IIPMs have the advantage that they can start with an arbitrary point and try to achieve feasibility and optimality, simultaneously. It is worth to mention that the best-known iteration bound for IIPMs is due to Mizuno [3]. We refer to, e.g., [4] for a survey of IIPMs.

Recently, the second author proposed an IIPM with full-Newton steps [4]. Each main iteration of the algorithm improves optimality and feasibility simultaneously, by a constant factor until a solution with a given accuracy is obtained. The amount of reduction is too small for practical purposes. The aim of this paper is to design a more aggressive variant of the algorithm which improves optimality and feasibility faster. We emphasize that this is our aim and also what happens in practice. As we will see, however, our algorithm suffers the same irony that occurs for FIPMs, namely that the theoretical convergence rate of large-update methods is worse than for full-Newton methods.

In the analysis of our algorithm, we use so-called kernel function-based barrier function. Any such barrier function is based on a univariate function, named its kernel function.^{Footnote 1} Such functions can be found in [5] and are closely related to the so-called self-regular functions introduced in [6]. In these references only FIPMs are considered, and it is shown that these functions are much more efficient for the process of re-centering, which is a crucial part in every FIPM, especially when an iterate is far from the central path. Not surprising, it turned out that these functions are also useful in our algorithm, where re-centering is also a crucial ingredient.

The paper is organized as follows. In Sect. 2, we describe the notations which we use throughout the paper. In Sect. 3, we explain the properties of a kernel function-based barrier function. In Sect. 4, as a preparation to our large neighborhood-based IIPM, we briefly recall the use of kernel-based barrier functions in large-update FIPMs, as presented in [5]. It will become clear in this section that the convergence rate highly depends on the underlying kernel function.

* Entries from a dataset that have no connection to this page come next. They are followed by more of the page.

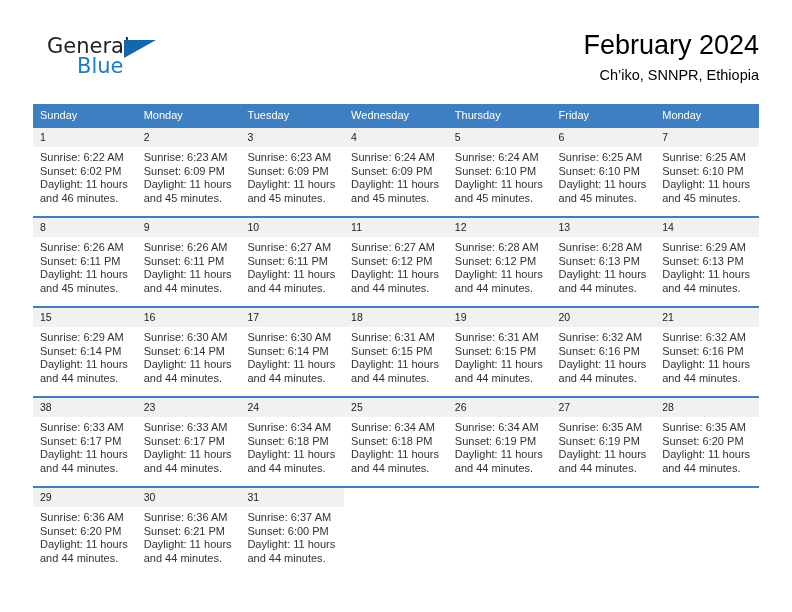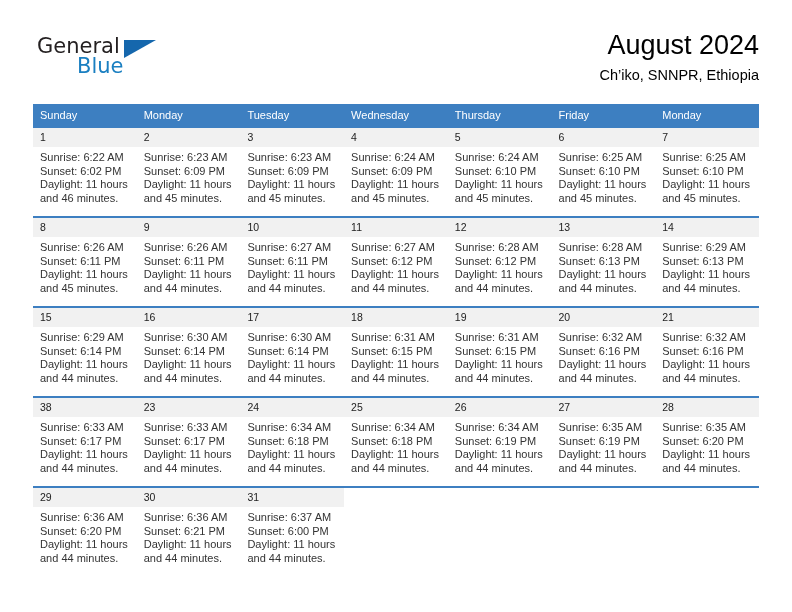--- a/index.html
+++ b/index.html
@@ -39,7 +39,7 @@
   }
   .brand-general {
     position: absolute;
-    left: 4px;
+    left: 14px;
     top: 0px;
     font-size: 21px;
     letter-spacing: 0px;

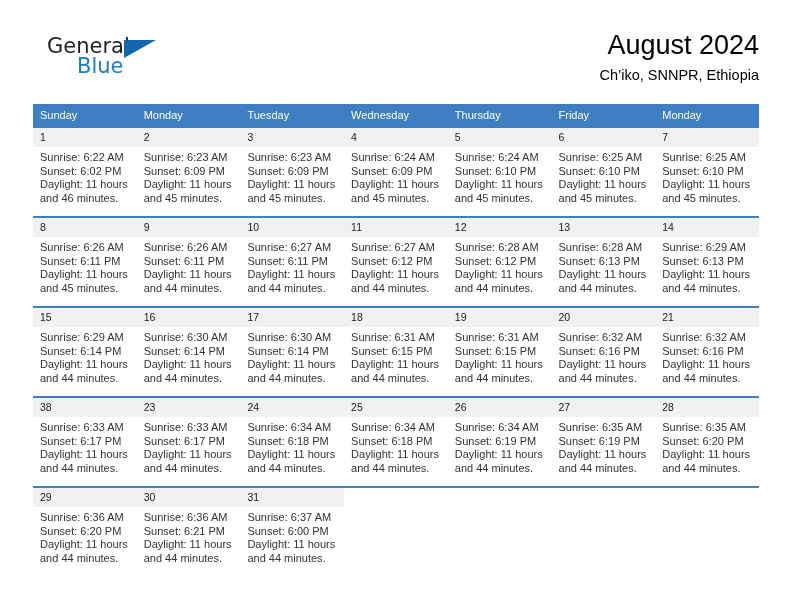--- a/index.html
+++ b/index.html
@@ -151,7 +151,7 @@
     </div>
 
     <div class="title-block">
-      <div class="cal-title">August 2024</div>
+      <div class="cal-title">February 2024</div>
       <div class="cal-subtitle">Ch’iko, SNNPR, Ethiopia</div>
     </div>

In Sect. 5, we describe our algorithm in detail. In our description we use a search direction based on a general kernel function. The algorithm uses two types of damped Newton steps: a so-called feasibility step and some centering steps. The feasibility step serves to reduce the infeasibility, whereas the centering steps keep the infeasibility fixed, but improve the optimality. This procedure is repeated until a solution with enough feasibility and optimality is obtained. Though many parts of our analysis are valid for general kernel function, at some places we restrict ourselves to a specific kernel function. We show that the complexity of our algorithm based on this kernel function is slightly worse than the complexity of the algorithm introduced and discussed by Salahi et al. [7], who used another variant of this function. Note that the best-known iteration bound for the IIPMs that use a large neighborhood of the central path is due to Potra and Stoer [8] for a class of superlinearly convergent IIPMs for sufficient linear complementarity problems (LCP).

2 Notations

We use the following notational conventions. If $x, s \in \mathbb {R}^n$, then xs denotes the coordinatewise (or Hadamard) product of the vectors x and s. The nonnegative orthant and positive orthant are denoted as $\mathbb {R}^n_+$ and $\mathbb {R}^n_{++}$, respectively. If $z\in \mathbb {R}_+^n$ and $f: \mathbb {R}_+\rightarrow \mathbb {R}_+$, then $f\left( z\right) $ denotes the vector in $\mathbb {R}_+^n$ whose i-th component is $f\left( z_i\right) $, with $1\le i \le n$. We write $f(x)=O(g(x))$, if for any x in the domain of f, $f(x)\le cg(x)$ for some positive constant c. For $z\in \mathbb {R}^n$, we denote the $l_1$-norm by $\left\| z\right\| _1$, and the Euclidean norm by $\left\| z\right\| $.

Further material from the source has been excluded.